Data for processing:

-*-*-

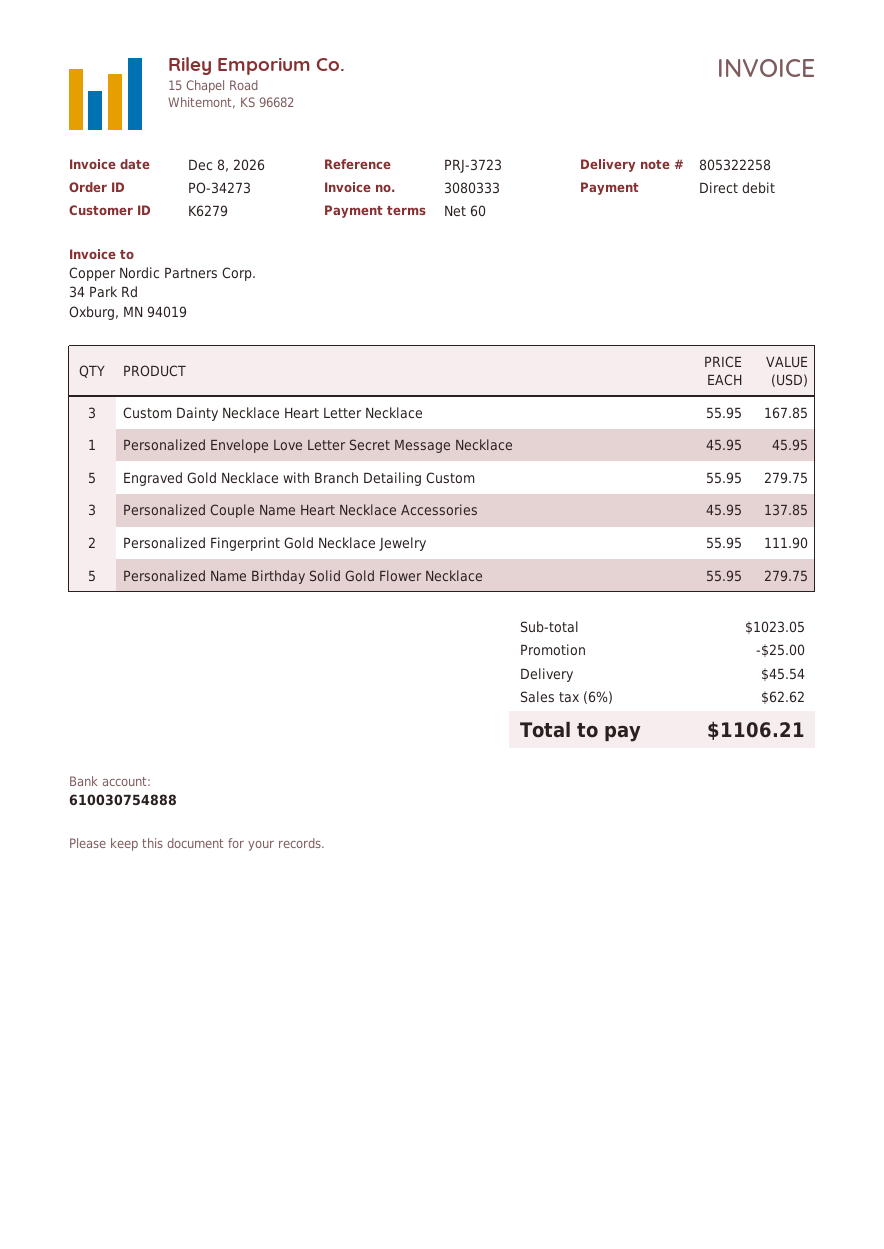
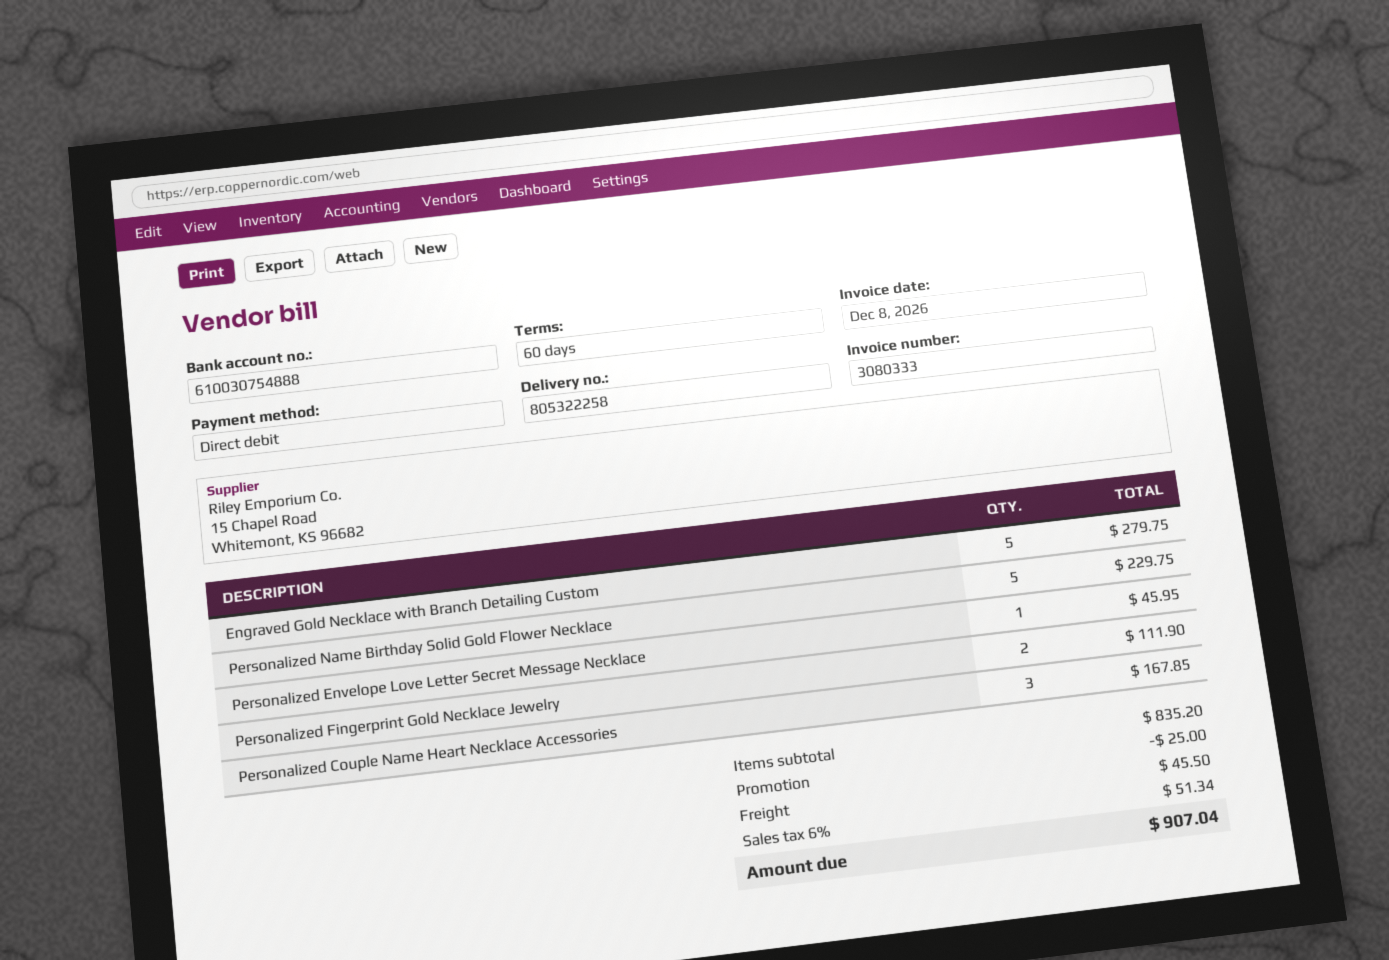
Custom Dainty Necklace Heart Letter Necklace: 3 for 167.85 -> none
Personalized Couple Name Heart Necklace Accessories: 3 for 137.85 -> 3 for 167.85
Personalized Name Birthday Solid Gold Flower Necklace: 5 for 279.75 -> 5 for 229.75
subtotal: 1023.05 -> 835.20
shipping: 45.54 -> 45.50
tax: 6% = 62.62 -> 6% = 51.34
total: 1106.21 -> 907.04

-*-*-

Whichever lines of the data include the word "Personalized", pull them out.

Result for this task:
Personalized Couple Name Heart Necklace Accessories: 3 for 137.85 -> 3 for 167.85
Personalized Name Birthday Solid Gold Flower Necklace: 5 for 279.75 -> 5 for 229.75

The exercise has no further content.